**Exercise**: Every line from the one with "background: #f97316 ->" to the one with "text: 11.546 ->", including those two, is to be copied exactly; all other lines of the entries below are left out.

**Extracted material**:
....................

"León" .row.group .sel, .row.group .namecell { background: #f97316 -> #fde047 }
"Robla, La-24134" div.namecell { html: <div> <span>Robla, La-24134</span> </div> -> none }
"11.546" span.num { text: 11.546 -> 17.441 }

....................

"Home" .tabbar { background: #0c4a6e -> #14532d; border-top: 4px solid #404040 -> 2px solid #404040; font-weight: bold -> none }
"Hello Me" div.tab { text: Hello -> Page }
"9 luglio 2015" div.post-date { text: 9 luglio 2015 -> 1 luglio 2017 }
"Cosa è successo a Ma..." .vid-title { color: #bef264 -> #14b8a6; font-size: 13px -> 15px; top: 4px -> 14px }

....................

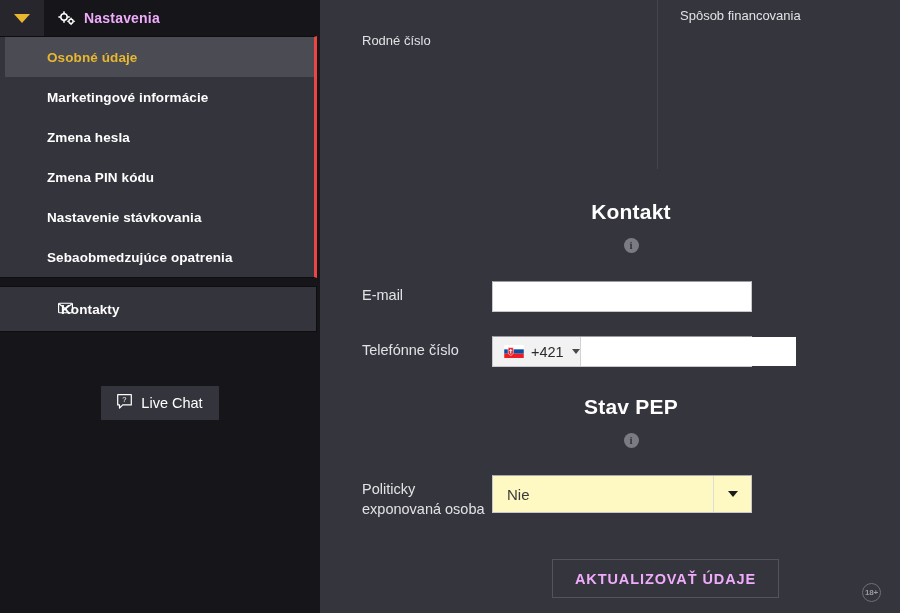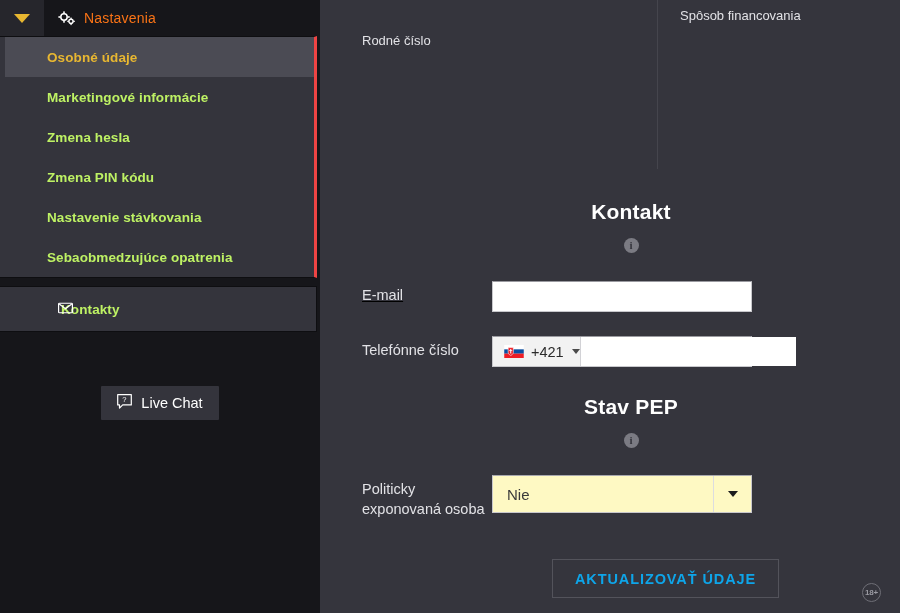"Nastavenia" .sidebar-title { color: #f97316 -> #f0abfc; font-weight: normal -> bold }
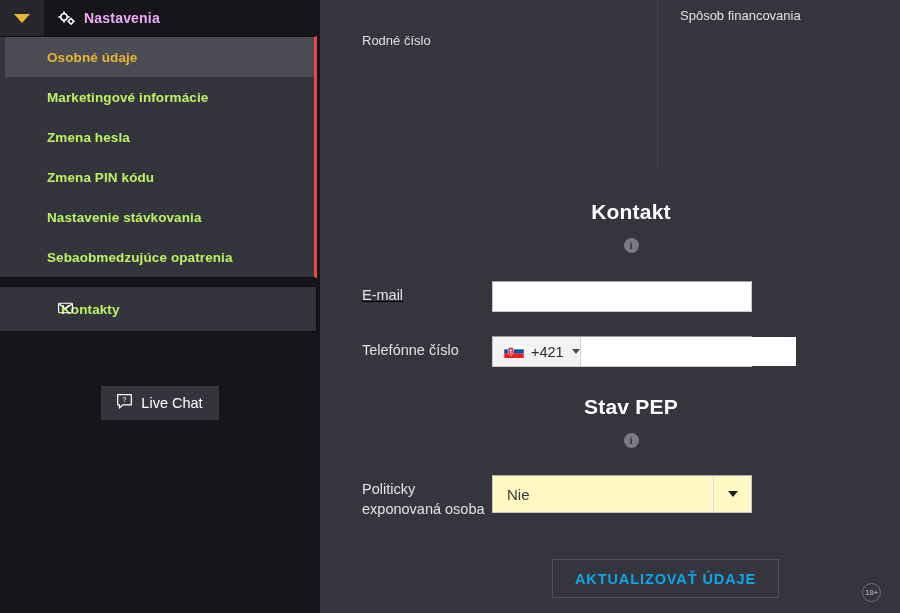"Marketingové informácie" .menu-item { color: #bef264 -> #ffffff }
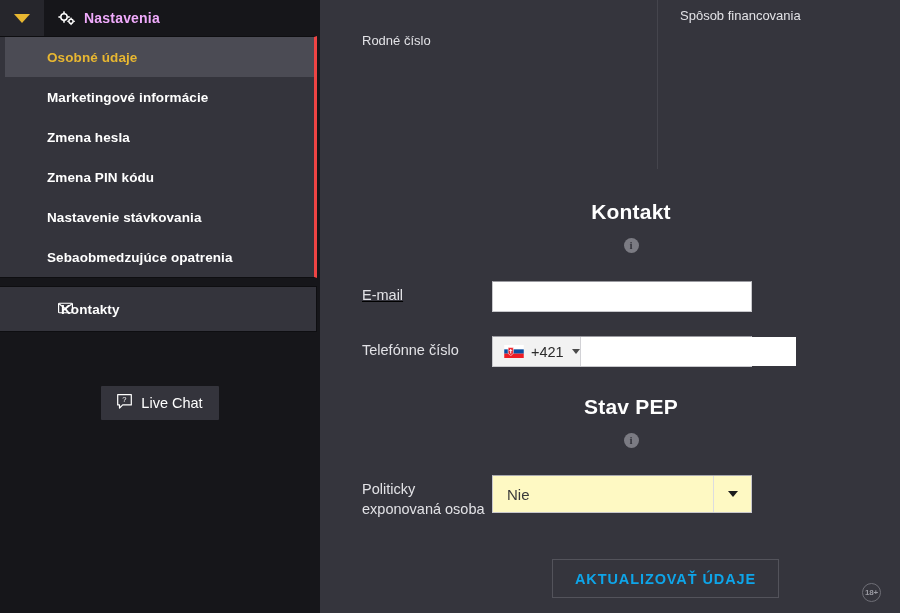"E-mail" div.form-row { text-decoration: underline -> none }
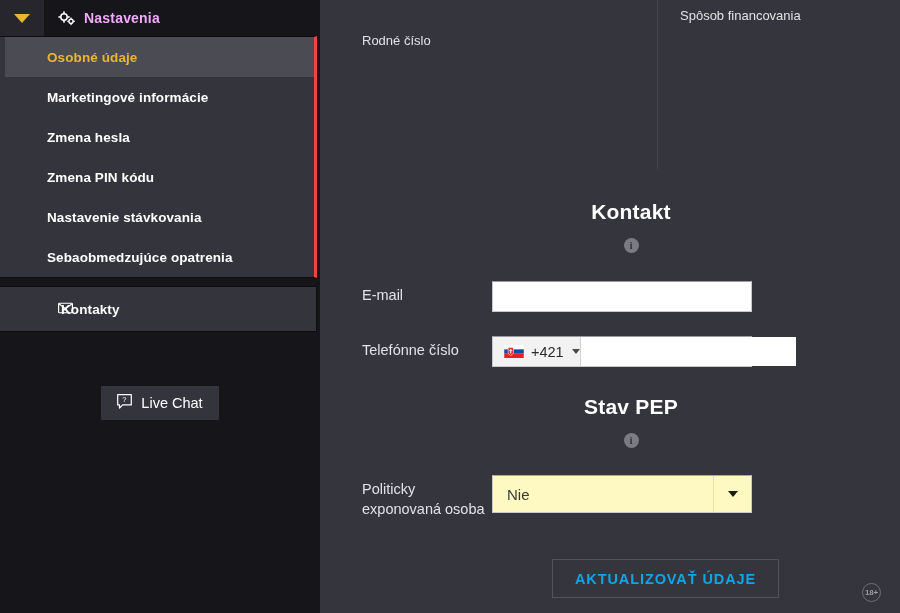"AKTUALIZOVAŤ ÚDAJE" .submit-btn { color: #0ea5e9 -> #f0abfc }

....................

**Exercise output**:
"León" .row.group .sel, .row.group .namecell { background: #f97316 -> #fde047 }
"Robla, La-24134" div.namecell { html: <div> <span>Robla, La-24134</span> </div> -> none }
"11.546" span.num { text: 11.546 -> 17.441 }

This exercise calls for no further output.